■ Problem to solve: Without reproducing any image, print the listing below exactly.

■ Exercise input:
········
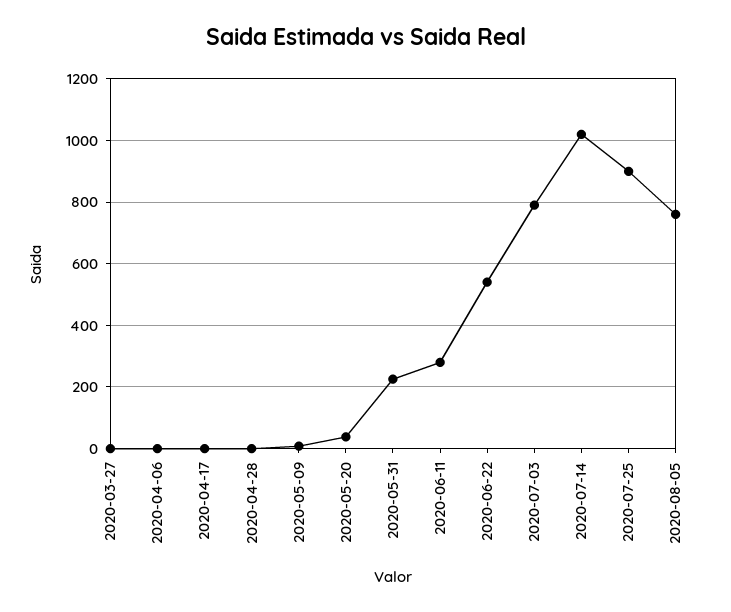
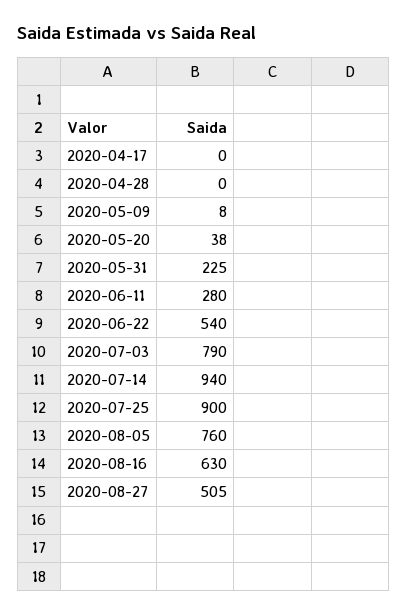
2020-03-27: 0 -> none
2020-04-06: 0 -> none
2020-07-14: 1020 -> 940
2020-08-16: none -> 630
2020-08-27: none -> 505

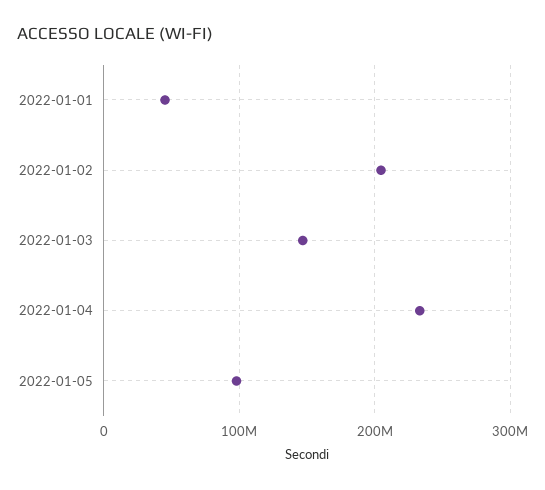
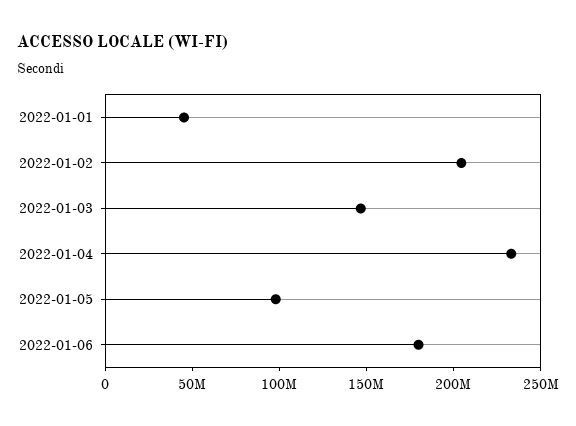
2022-01-06: none -> 180000000

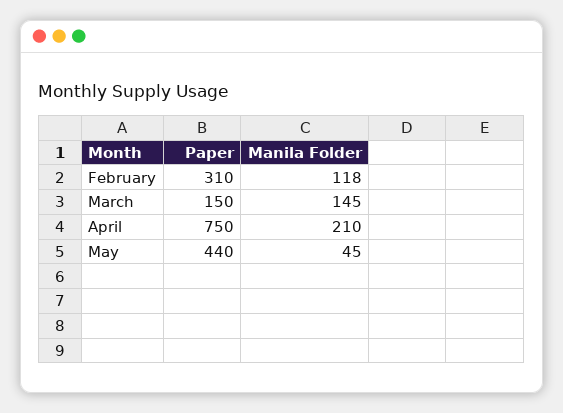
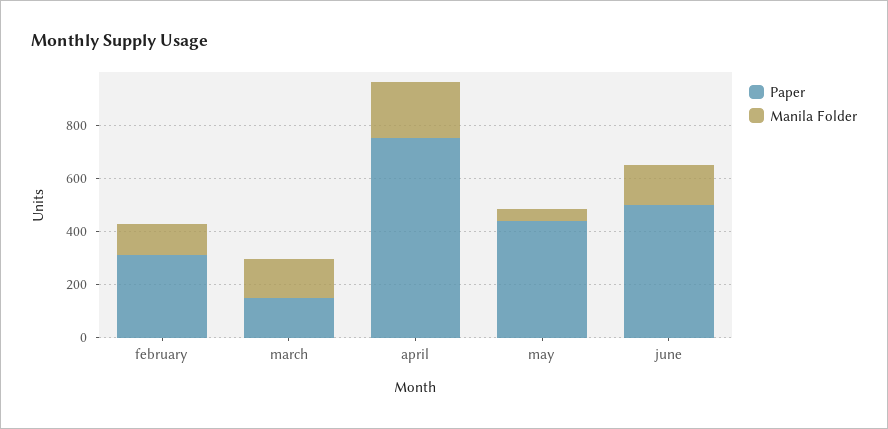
Paper, june: none -> 500
Manila Folder, june: none -> 150

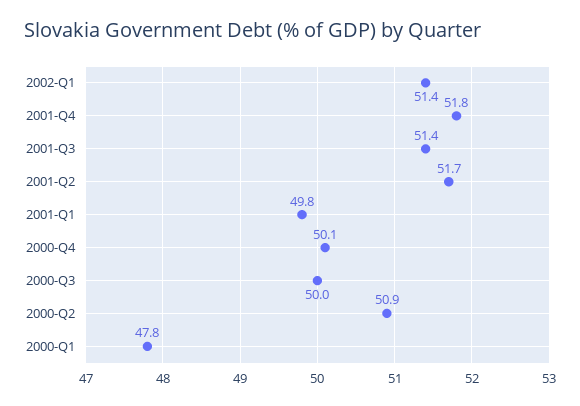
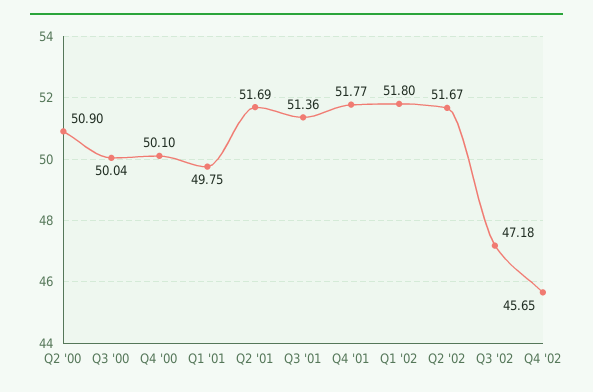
2002-Q1: 51.4 -> 51.8
2000-Q1: 47.8 -> none
Q2 '02: none -> 51.67
Q3 '02: none -> 47.18
Q4 '02: none -> 45.65

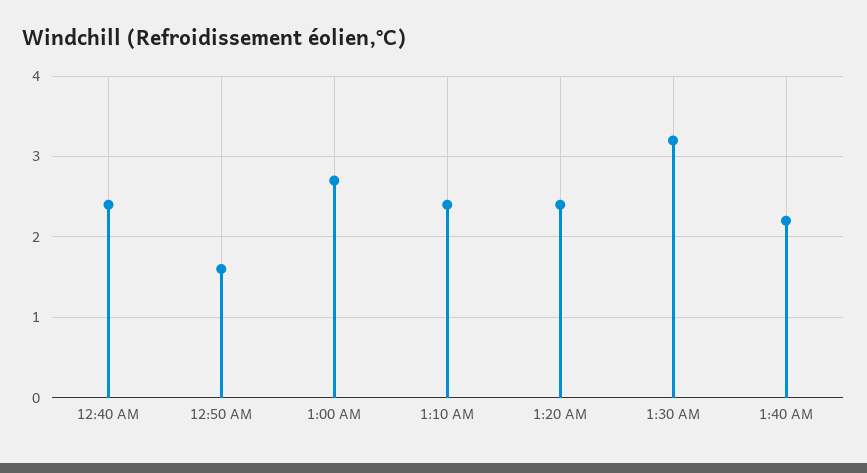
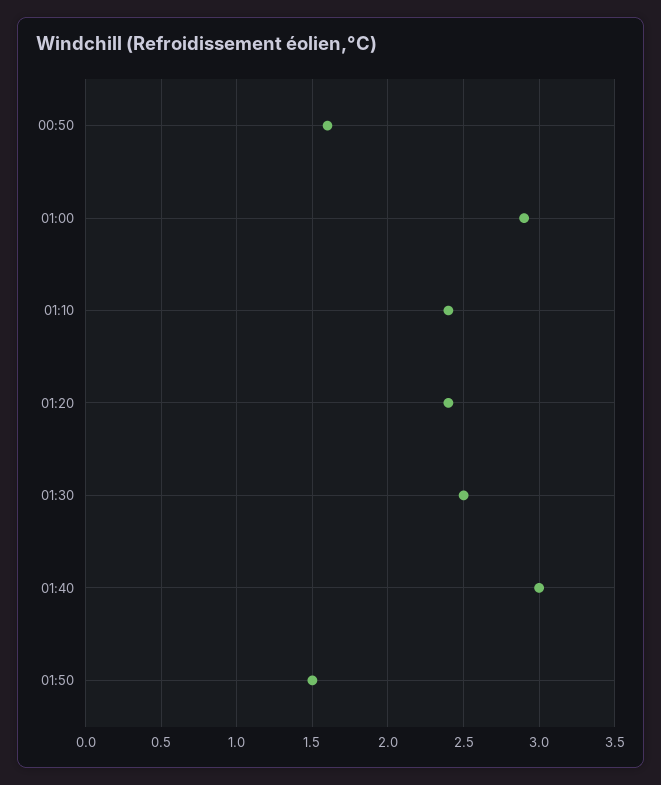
12:40 AM: 2.4 -> none
1:00 AM: 2.7 -> 2.9
1:30 AM: 3.2 -> 2.5
1:40 AM: 2.2 -> 3
01:50: none -> 1.5

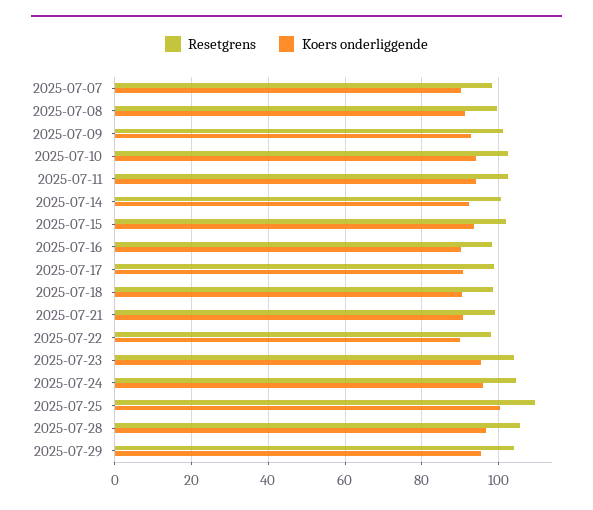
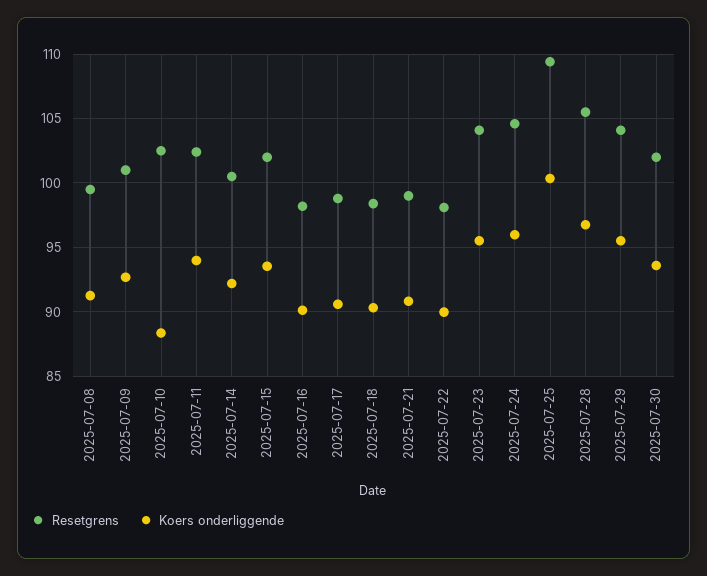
Resetgrens, 2025-07-07: 98 -> none
Koers onderliggende, 2025-07-07: 90 -> none
Koers onderliggende, 2025-07-10: 94 -> 88.5
Resetgrens, 2025-07-30: none -> 102
Koers onderliggende, 2025-07-30: none -> 93.5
········
■ Answer to the exercise:
2020-03-27: 0 -> none
2020-04-06: 0 -> none
2020-07-14: 1020 -> 940
2020-08-16: none -> 630
2020-08-27: none -> 505

2022-01-06: none -> 180000000

Paper, june: none -> 500
Manila Folder, june: none -> 150

2002-Q1: 51.4 -> 51.8
2000-Q1: 47.8 -> none
Q2 '02: none -> 51.67
Q3 '02: none -> 47.18
Q4 '02: none -> 45.65

12:40 AM: 2.4 -> none
1:00 AM: 2.7 -> 2.9
1:30 AM: 3.2 -> 2.5
1:40 AM: 2.2 -> 3
01:50: none -> 1.5

Resetgrens, 2025-07-07: 98 -> none
Koers onderliggende, 2025-07-07: 90 -> none
Koers onderliggende, 2025-07-10: 94 -> 88.5
Resetgrens, 2025-07-30: none -> 102
Koers onderliggende, 2025-07-30: none -> 93.5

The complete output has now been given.